Running her fingers up and down the mug he’d drank from, she wondered what she could do, if anything, to ease his suffering. More importantly, was it even her place to try?
###
Following the tracks wasn’t easy. The morning rain had revived the beaten down grass and smudged the hoof prints. When the trail came to a gully, it disappeared altogether. But Callum had seen enough.
He turned Butter back the way they’d come as his thoughts circled back to Banner Payne and those golden brown eyes of hers that looked right through to his troubled mind and broken down heart. How was she able to put into words the feelings that he could hardly understand himself?
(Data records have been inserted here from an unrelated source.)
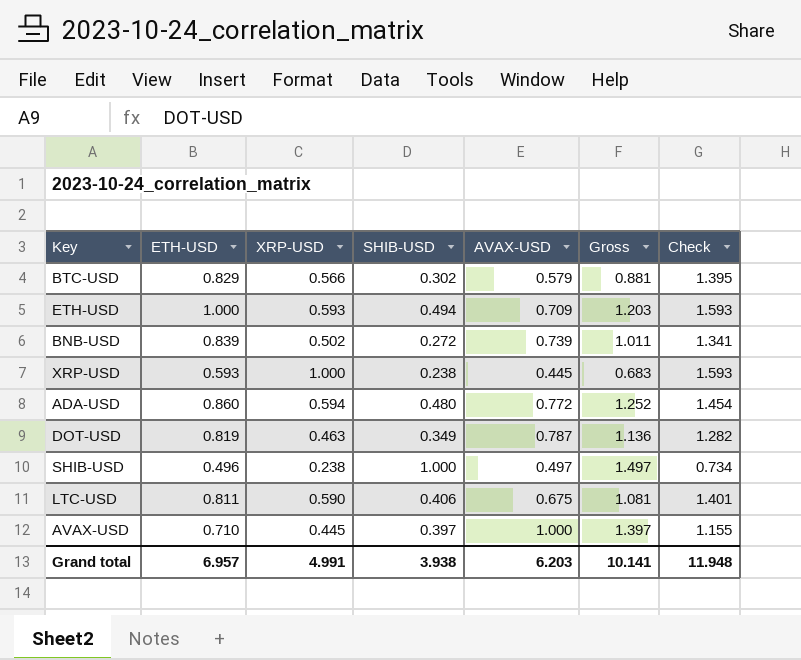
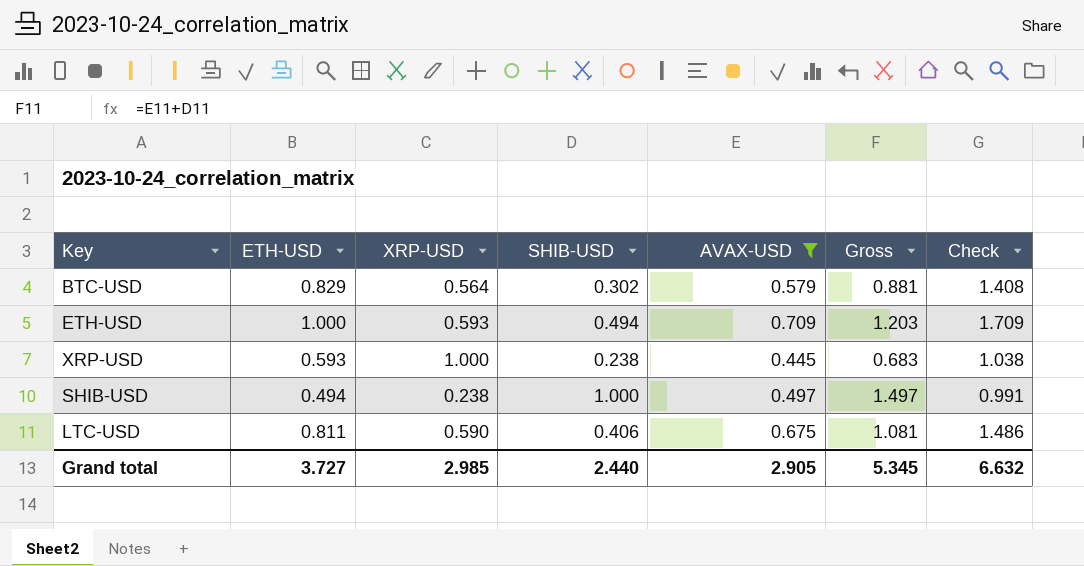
filter: none -> AVAX-USD <= 0.709
column Check | formula: [ETH-USD] + [XRP-USD] -> [ETH-USD] + [AVAX-USD]
BTC-USD | XRP-USD: 0.566 -> 0.564
SHIB-USD | ETH-USD: 0.496 -> 0.494
Grand total | ETH-USD: 6.957 -> 3.727
Grand total | XRP-USD: 4.991 -> 2.985
Grand total | SHIB-USD: 3.938 -> 2.440
Grand total | AVAX-USD: 6.203 -> 2.905
Grand total | Gross: 10.141 -> 5.345
Grand total | Check: 11.948 -> 6.632

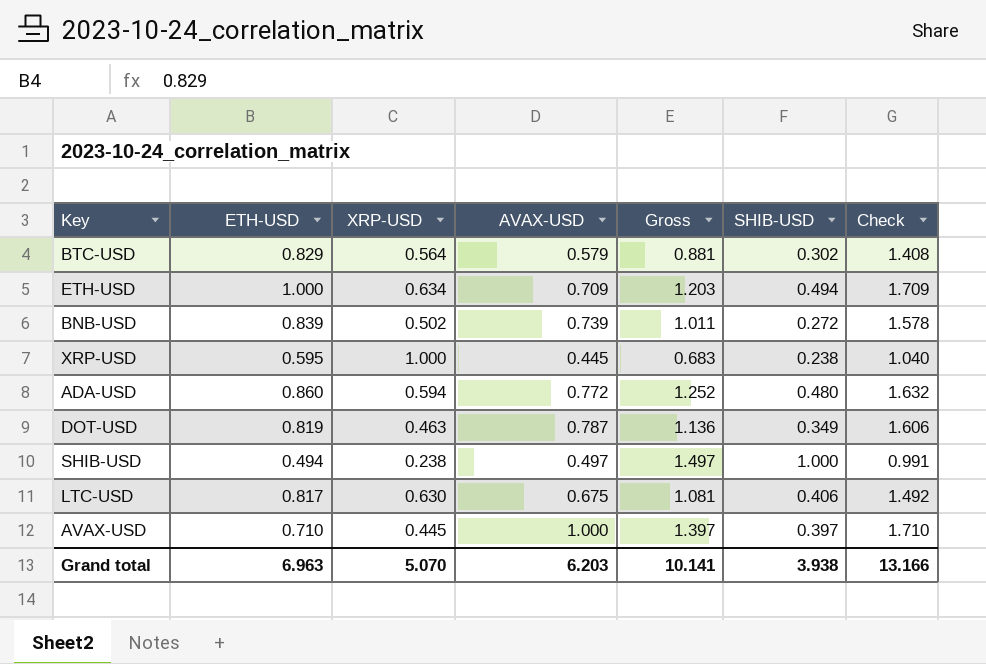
filter: AVAX-USD <= 0.709 -> none
column SHIB-USD | position: 4 -> 6
ETH-USD | XRP-USD: 0.593 -> 0.634
XRP-USD | ETH-USD: 0.593 -> 0.595
XRP-USD | Check: 1.038 -> 1.040
LTC-USD | ETH-USD: 0.811 -> 0.817
LTC-USD | XRP-USD: 0.590 -> 0.630
LTC-USD | Check: 1.486 -> 1.492
Grand total | ETH-USD: 3.727 -> 6.963
Grand total | XRP-USD: 2.985 -> 5.070
Grand total | AVAX-USD: 2.905 -> 6.203
Grand total | Gross: 5.345 -> 10.141
Grand total | SHIB-USD: 2.440 -> 3.938
Grand total | Check: 6.632 -> 13.166

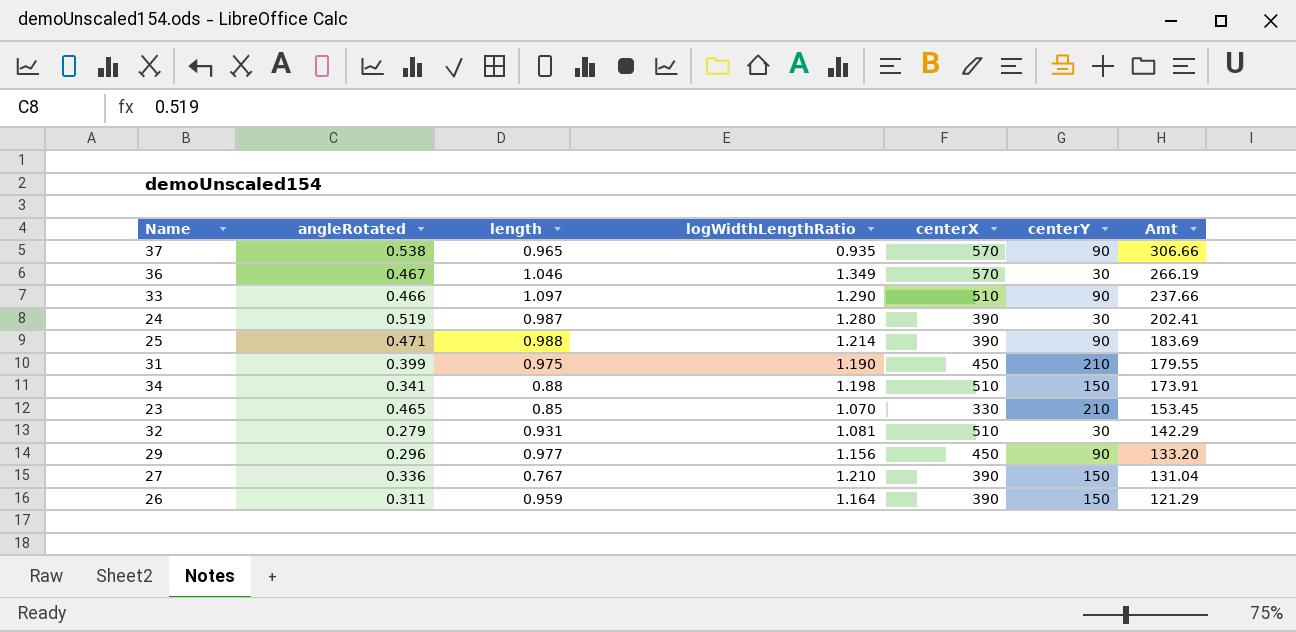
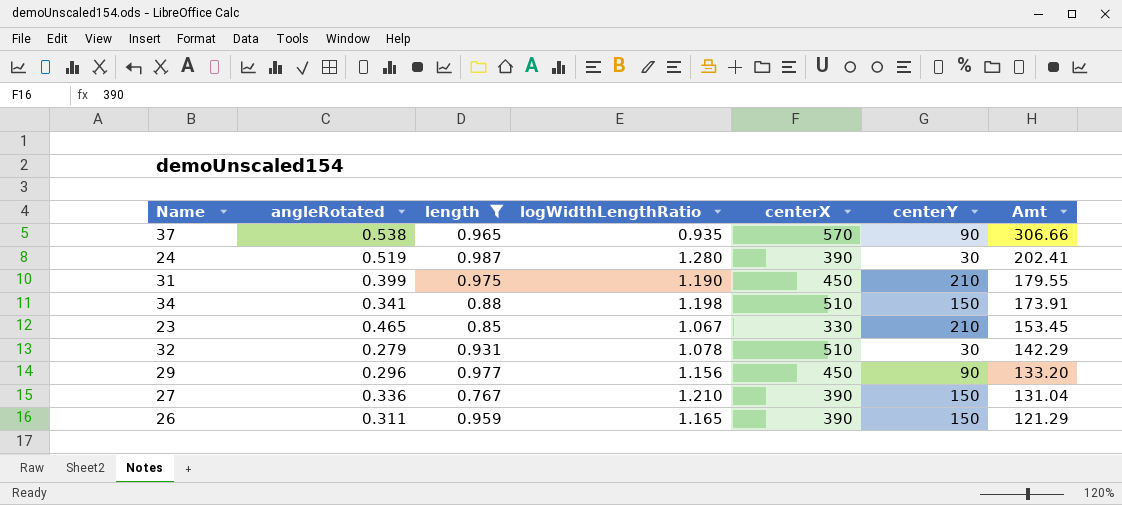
filter: none -> length <= 0.987
23 | logWidthLengthRatio: 1.070 -> 1.067
32 | logWidthLengthRatio: 1.081 -> 1.078
26 | logWidthLengthRatio: 1.164 -> 1.165

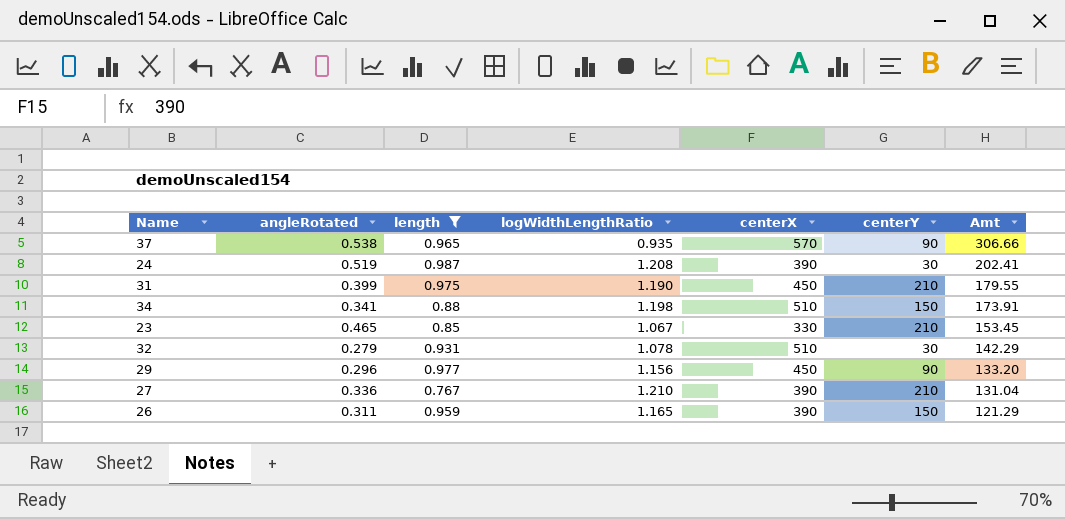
24 | logWidthLengthRatio: 1.280 -> 1.208
27 | centerY: 150 -> 210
She was a rare woman. Pretty and smart. Strong and sweet. He waved away a horsefly that buzzed too near his face and imagined that he could still smell Banner’s flowery fragrance where her hand had rested on his sleeve. Her touch, so tender, had startled him. Stirred him.
A hawk flew above, its wings outstretched as it sailed over the pasture land in search of rabbits and field mice. He was reminded of when Harrison had tried to tame a hawk, thinking he could be like the kings of old with their hunting birds.